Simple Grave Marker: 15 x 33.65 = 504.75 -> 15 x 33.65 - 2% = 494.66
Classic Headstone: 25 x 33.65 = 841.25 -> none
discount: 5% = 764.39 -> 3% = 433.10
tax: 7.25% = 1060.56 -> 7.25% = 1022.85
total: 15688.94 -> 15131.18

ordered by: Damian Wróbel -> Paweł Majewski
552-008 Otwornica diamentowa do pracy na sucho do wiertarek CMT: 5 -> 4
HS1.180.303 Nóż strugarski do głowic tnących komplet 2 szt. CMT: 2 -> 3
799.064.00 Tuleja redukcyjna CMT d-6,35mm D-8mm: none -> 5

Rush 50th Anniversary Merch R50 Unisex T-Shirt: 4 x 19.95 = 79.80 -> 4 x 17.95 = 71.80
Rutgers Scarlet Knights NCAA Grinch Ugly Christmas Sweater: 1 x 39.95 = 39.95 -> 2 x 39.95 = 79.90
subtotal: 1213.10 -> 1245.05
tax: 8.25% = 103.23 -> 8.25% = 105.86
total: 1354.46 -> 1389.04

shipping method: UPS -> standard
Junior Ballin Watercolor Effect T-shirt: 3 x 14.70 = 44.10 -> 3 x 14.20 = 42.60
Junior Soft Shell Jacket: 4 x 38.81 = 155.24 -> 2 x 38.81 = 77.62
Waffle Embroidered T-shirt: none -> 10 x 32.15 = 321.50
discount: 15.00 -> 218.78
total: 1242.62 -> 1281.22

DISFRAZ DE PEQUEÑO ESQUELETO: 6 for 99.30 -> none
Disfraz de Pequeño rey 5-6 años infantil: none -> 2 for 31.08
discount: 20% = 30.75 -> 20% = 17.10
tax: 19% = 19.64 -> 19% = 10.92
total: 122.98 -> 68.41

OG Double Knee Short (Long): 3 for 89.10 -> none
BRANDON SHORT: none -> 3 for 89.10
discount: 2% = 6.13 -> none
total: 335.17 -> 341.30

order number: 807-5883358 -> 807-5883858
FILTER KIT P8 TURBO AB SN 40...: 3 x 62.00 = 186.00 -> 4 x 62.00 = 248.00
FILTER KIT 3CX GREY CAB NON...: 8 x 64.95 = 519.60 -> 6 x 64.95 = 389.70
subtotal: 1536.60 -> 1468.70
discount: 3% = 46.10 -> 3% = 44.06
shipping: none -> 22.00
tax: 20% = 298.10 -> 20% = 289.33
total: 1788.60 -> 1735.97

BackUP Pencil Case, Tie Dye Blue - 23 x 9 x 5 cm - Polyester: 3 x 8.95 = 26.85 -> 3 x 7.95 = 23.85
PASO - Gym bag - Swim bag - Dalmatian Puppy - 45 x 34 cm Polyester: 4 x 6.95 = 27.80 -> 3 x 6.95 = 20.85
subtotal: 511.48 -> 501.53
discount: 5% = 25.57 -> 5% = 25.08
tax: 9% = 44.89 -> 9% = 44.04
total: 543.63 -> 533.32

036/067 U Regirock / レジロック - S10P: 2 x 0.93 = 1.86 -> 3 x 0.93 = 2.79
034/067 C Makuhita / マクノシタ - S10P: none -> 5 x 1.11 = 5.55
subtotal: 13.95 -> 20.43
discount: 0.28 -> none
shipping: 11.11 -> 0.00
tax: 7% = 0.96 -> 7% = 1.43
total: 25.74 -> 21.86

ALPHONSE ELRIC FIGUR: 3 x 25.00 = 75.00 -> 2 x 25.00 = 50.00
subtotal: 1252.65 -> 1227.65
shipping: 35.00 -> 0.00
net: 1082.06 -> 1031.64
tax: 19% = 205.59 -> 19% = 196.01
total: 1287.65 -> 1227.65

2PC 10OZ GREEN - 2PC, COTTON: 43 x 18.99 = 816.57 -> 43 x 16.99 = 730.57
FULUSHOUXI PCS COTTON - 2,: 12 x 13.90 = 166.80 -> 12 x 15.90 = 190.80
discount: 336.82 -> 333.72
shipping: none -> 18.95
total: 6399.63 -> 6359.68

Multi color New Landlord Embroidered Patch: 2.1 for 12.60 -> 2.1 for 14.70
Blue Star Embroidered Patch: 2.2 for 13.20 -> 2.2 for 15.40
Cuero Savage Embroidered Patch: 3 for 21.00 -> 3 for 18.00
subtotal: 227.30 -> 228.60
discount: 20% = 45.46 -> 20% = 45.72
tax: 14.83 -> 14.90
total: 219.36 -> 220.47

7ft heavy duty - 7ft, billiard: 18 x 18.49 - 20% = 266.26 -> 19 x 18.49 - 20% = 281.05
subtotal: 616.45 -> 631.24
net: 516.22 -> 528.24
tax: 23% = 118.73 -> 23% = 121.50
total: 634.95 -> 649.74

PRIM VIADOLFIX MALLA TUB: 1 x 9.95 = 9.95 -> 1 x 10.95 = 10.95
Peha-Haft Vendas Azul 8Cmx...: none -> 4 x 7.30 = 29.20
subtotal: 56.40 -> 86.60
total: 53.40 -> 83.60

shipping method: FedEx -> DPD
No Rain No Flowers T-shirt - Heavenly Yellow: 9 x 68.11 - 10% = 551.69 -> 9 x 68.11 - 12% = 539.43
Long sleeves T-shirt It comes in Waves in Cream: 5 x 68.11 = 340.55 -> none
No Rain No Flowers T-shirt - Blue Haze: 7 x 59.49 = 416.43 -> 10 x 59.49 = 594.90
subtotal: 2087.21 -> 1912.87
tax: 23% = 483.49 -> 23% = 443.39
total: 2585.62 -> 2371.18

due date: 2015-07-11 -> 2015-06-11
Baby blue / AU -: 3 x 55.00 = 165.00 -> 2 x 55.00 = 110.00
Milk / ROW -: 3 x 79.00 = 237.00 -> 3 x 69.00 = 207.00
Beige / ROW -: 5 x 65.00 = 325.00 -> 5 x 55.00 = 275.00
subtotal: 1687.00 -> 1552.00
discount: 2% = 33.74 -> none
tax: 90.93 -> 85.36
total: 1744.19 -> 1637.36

■ Task objective ■
Both the first line of the records above and the line containing "Junior Soft Shell" are to be transcribed exactly, together with every line between them, and nothing else.

■ Solved exercise ■
Simple Grave Marker: 15 x 33.65 = 504.75 -> 15 x 33.65 - 2% = 494.66
Classic Headstone: 25 x 33.65 = 841.25 -> none
discount: 5% = 764.39 -> 3% = 433.10
tax: 7.25% = 1060.56 -> 7.25% = 1022.85
total: 15688.94 -> 15131.18

ordered by: Damian Wróbel -> Paweł Majewski
552-008 Otwornica diamentowa do pracy na sucho do wiertarek CMT: 5 -> 4
HS1.180.303 Nóż strugarski do głowic tnących komplet 2 szt. CMT: 2 -> 3
799.064.00 Tuleja redukcyjna CMT d-6,35mm D-8mm: none -> 5

Rush 50th Anniversary Merch R50 Unisex T-Shirt: 4 x 19.95 = 79.80 -> 4 x 17.95 = 71.80
Rutgers Scarlet Knights NCAA Grinch Ugly Christmas Sweater: 1 x 39.95 = 39.95 -> 2 x 39.95 = 79.90
subtotal: 1213.10 -> 1245.05
tax: 8.25% = 103.23 -> 8.25% = 105.86
total: 1354.46 -> 1389.04

shipping method: UPS -> standard
Junior Ballin Watercolor Effect T-shirt: 3 x 14.70 = 44.10 -> 3 x 14.20 = 42.60
Junior Soft Shell Jacket: 4 x 38.81 = 155.24 -> 2 x 38.81 = 77.62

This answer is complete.